Puddle Jumpers Airlines, Inc., is a consumer airline that is still in its initial stages. It is being organized to take advantage of a specific gap in the short-haul domestic travel market. The gap exists in low cost service out of Anytown, U.S.A. Due to the limited availability of low-cost services in and out the Anytown hub, along with the high demand for passenger travel on select routes from Anytown it could be expected that a new entrant airline would take over significant air travel business at this hub.
Puddle Jumpers management is experienced in the start-up of airline companies. Private Jet Airlines was founded by the previous management. It grew from a single Boeing 727 aircraft to a fleet 16 MD80 series planes. Revenues grew to $130 million in a two year period four years ago.
Based on our research and projections, air travel from Anytown to and from Anytown can provide an excellent source of revenue for a new carrier in its first year of operation. We used six aircraft and selected long-haul routes. These sales figures are based only on load factors of 55% during year one. With additional aircraft and increased routes, revenues for the second year are expected to exceed 50%. Load factors for year two are 62%. The Puddle Jumpers plan has the potential for a more rapid ramp-up than was the case with Private Jet due to the nature of the routes and the demand for travel currently in the targeted markets served. In short, the frequency of flights needed to serve Puddle Jumpers’s target market exceeds the demand that dictated Private Jet’s growth.
These sales levels are expected to produce a respectable gross profit in the initial operational year. The second flight-year will see exponential growth. In year one, profits will be only a small percent of sales. However, they will rise steadily with the economies built in year 2. The overall operating long term profit target for the company will be 16% of total sales, as net profits in years four-five. The due diligence package includes a long-term plan for the company. In this plan, the fiscal year one is actually the second.
The first year will see cash burnt until revenue is possible. This is due the new airline’s regulatory and organizational obligations. To cover these expenses, it is necessary to invest.
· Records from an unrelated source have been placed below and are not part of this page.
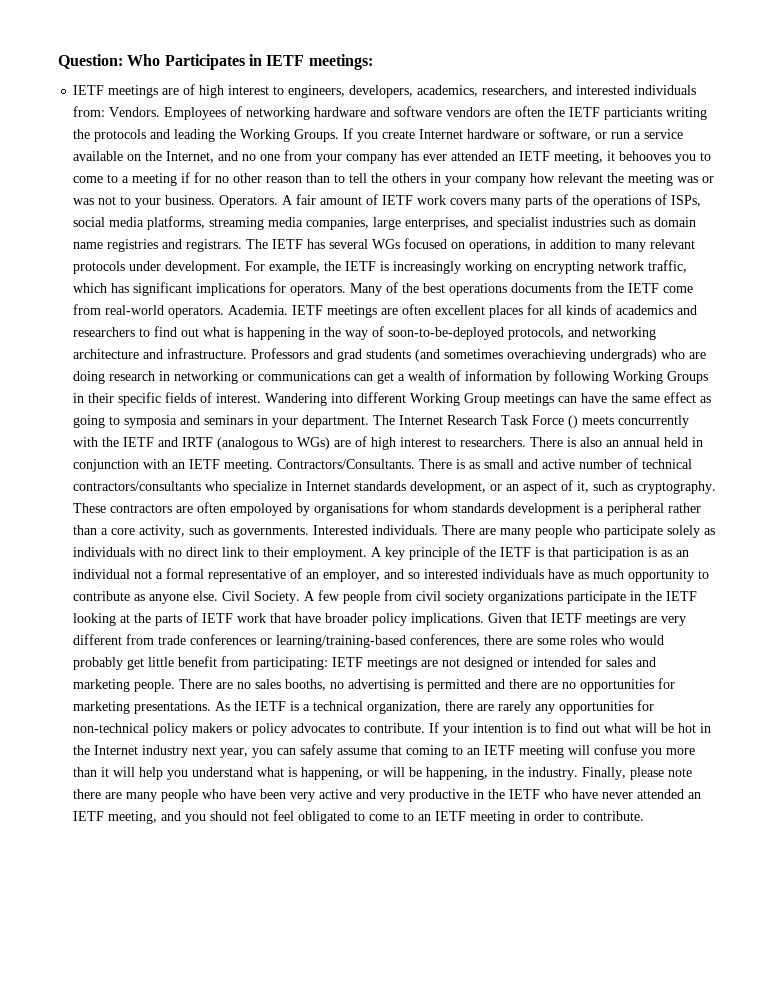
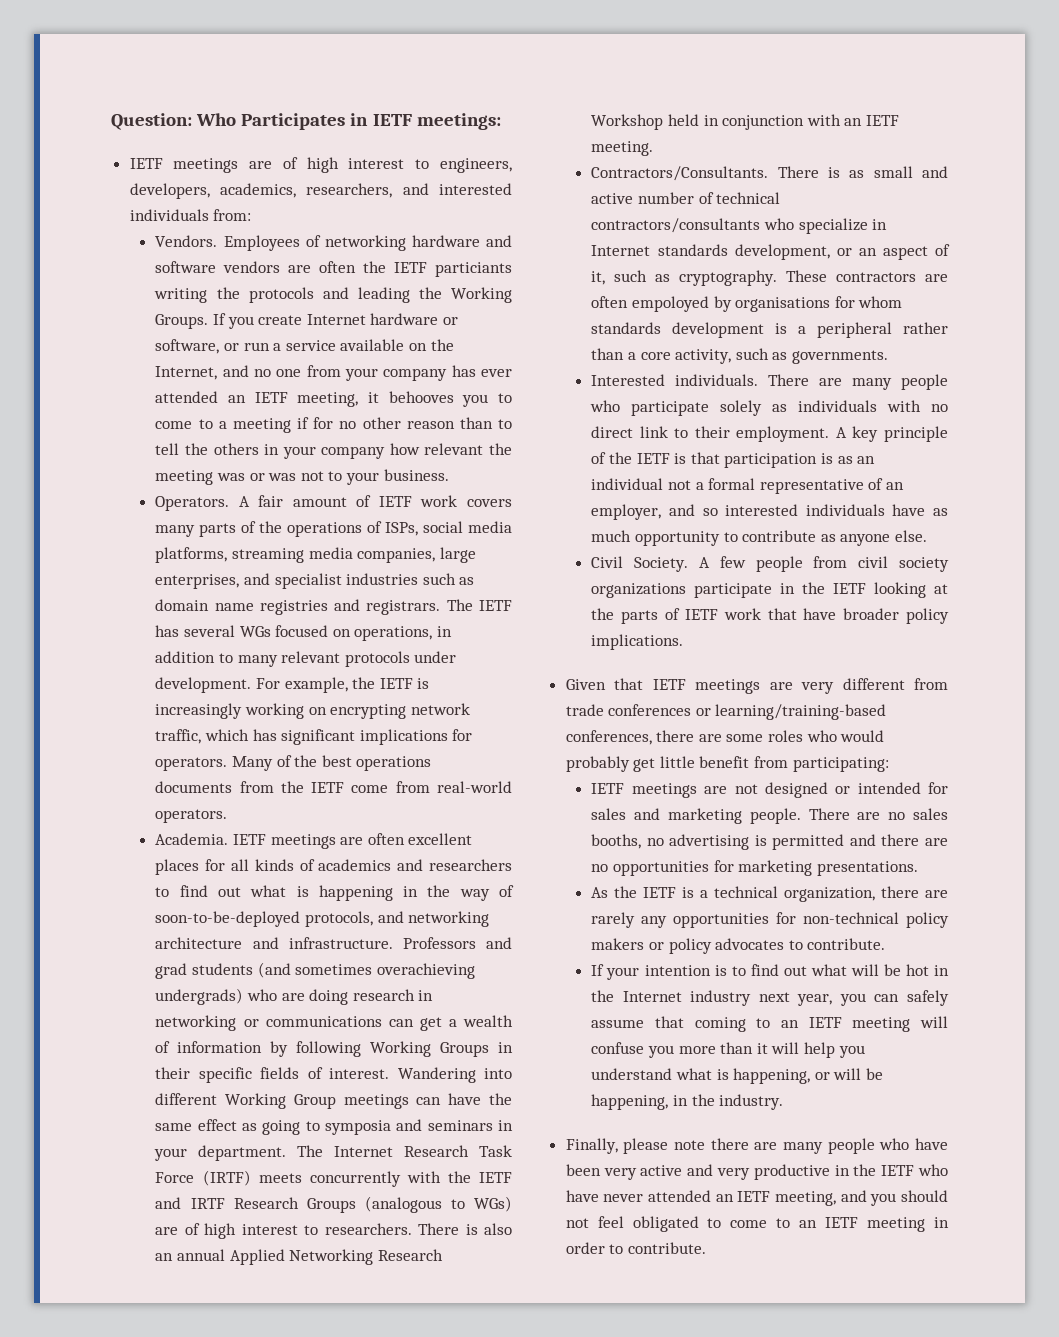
- IETF meetings are of high interest to engineers, developers, academics, researchers, and interested individuals from: Vendors.
+ IETF meetings are of high interest to engineers, developers, academics, researchers, and interested individuals from:
+ Vendors.
- If you create Internet hardware or software, or run a service available on the Internet, and no one from your company has ever attended an IETF meeting, it behooves you to come to a meeting if for no other reason than to tell the others in your company how relevant the meeting was or was not to your business. Operators.
+ If you create Internet hardware or software, or run a service available on the Internet, and no one from your company has ever attended an IETF meeting, it behooves you to come to a meeting if for no other reason than to tell the others in your company how relevant the meeting was or was not to your business.
+ Operators.
- Many of the best operations documents from the IETF come from real-world operators. Academia.
+ Many of the best operations documents from the IETF come from real-world operators.
+ Academia.
- The Internet Research Task Force () meets concurrently with the IETF and IRTF (analogous to WGs) are of high interest to researchers.
+ The Internet Research Task Force (IRTF) meets concurrently with the IETF and IRTF Research Groups (analogous to WGs) are of high interest to researchers.
- There is also an annual held in conjunction with an IETF meeting. Contractors/Consultants.
+ There is also an annual Applied Networking Research Workshop held in conjunction with an IETF meeting.
+ Contractors/Consultants.
- These contractors are often empoloyed by organisations for whom standards development is a peripheral rather than a core activity, such as governments. Interested individuals.
+ These contractors are often empoloyed by organisations for whom standards development is a peripheral rather than a core activity, such as governments.
+ Interested individuals.
- A key principle of the IETF is that participation is as an individual not a formal representative of an employer, and so interested individuals have as much opportunity to contribute as anyone else. Civil Society.
+ A key principle of the IETF is that participation is as an individual not a formal representative of an employer, and so interested individuals have as much opportunity to contribute as anyone else.
+ Civil Society.
- A few people from civil society organizations participate in the IETF looking at the parts of IETF work that have broader policy implications. Given that IETF meetings are very different from trade conferences or learning/training-based conferences, there are some roles who would probably get little benefit from participating: IETF meetings are not designed or intended for sales and marketing people.
+ A few people from civil society organizations participate in the IETF looking at the parts of IETF work that have broader policy implications.
+ Given that IETF meetings are very different from trade conferences or learning/training-based conferences, there are some roles who would probably get little benefit from participating:
+ IETF meetings are not designed or intended for sales and marketing people.
- There are no sales booths, no advertising is permitted and there are no opportunities for marketing presentations. As the IETF is a technical organization, there are rarely any opportunities for non-technical policy makers or policy advocates to contribute. If your intention is to find out what will be hot in the Internet industry next year, you can safely assume that coming to an IETF meeting will confuse you more than it will help you understand what is happening, or will be happening, in the industry. Finally, please note there are many people who have been very active and very productive in the IETF who have never attended an IETF meeting, and you should not feel obligated to come to an IETF meeting in order to contribute.
+ There are no sales booths, no advertising is permitted and there are no opportunities for marketing presentations.
+ As the IETF is a technical organization, there are rarely any opportunities for non-technical policy makers or policy advocates to contribute.
+ If your intention is to find out what will be hot in the Internet industry next year, you can safely assume that coming to an IETF meeting will confuse you more than it will help you understand what is happening, or will be happening, in the industry.
+ Finally, please note there are many people who have been very active and very productive in the IETF who have never attended an IETF meeting, and you should not feel obligated to come to an IETF meeting in order to contribute.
Below is a chart that shows the highlights of the business plan we have used over the last three years. Gross Margin here is quite high since the only costs included in this calculation are travel agent commissions, credit card discounts, and federal excise taxes. Although 30% of sales is the standard, travel agent commissions are calculated even though management believes it will be less than 10%.
NOTE: Numbers in charts and tables in this sample plan are shown in thousands (000’); for display purposes.
1.1 Objectives
The following are the main objectives of the company
- To obtain the required D.O.T. and F.A.A. Certifications issued after or prior to month 8.
- To begin revenue service within the first year.
- To raise enough ‘#8220’ seed and ‘#8220’ bridge capital quickly to enable financial support for these goals.
- To begin operations with two McDonnell-Douglas MD-80-series aircraft.
- To add one aircraft per month during year two for a total of 18 at year two end.
1.2 Mission
Puddle Jumpers International Airlines, Inc. is committed to providing safe, efficient, and low-cost consumer airline travel services. Safety will be a top priority for our service. We will only operate the most modern and well-maintained aircraft. We will never compromise on maintenance. We will strive to operate our flights on time. We promise to provide courteous and professional #8220 “no frills” service.
1.3 Keys To Success
Here are the keys to success
- Obtained all required government approvals.
- Securing financing.
- Experienced management. (Already in place).
- Marketing can be used to address channel problems or barriers to entry, as well as solve problems with large advertising budgets and promotions. Targeted market share must be achieved even amidst expected competition.
- Product quality. Safety is the most important thing.
- Services provided on time, cost control and management of marketing budgets. It’s easy to fixate on growth at all costs. Profits are not the only thing that matters. Also, rapid growth will be curtailed in order to keep maintenance standards both strict and measurable.
- Cost control.
The ASM (available seating mile) costs an average of 7.0 cents in 1996 dollars. Puddle Jumpers’ ASM factor puts them in the lowest four of the airline industry in the short haul market. US Air, the dominant carrier within the Anytown area, charges 12.0 cents on average per ASM. The only three airlines with lower operating costs also operate older and less reliable equipment, and even then the lowest short-haul cost in the airline industry is currently Southwest at 6.43 cents per ASM.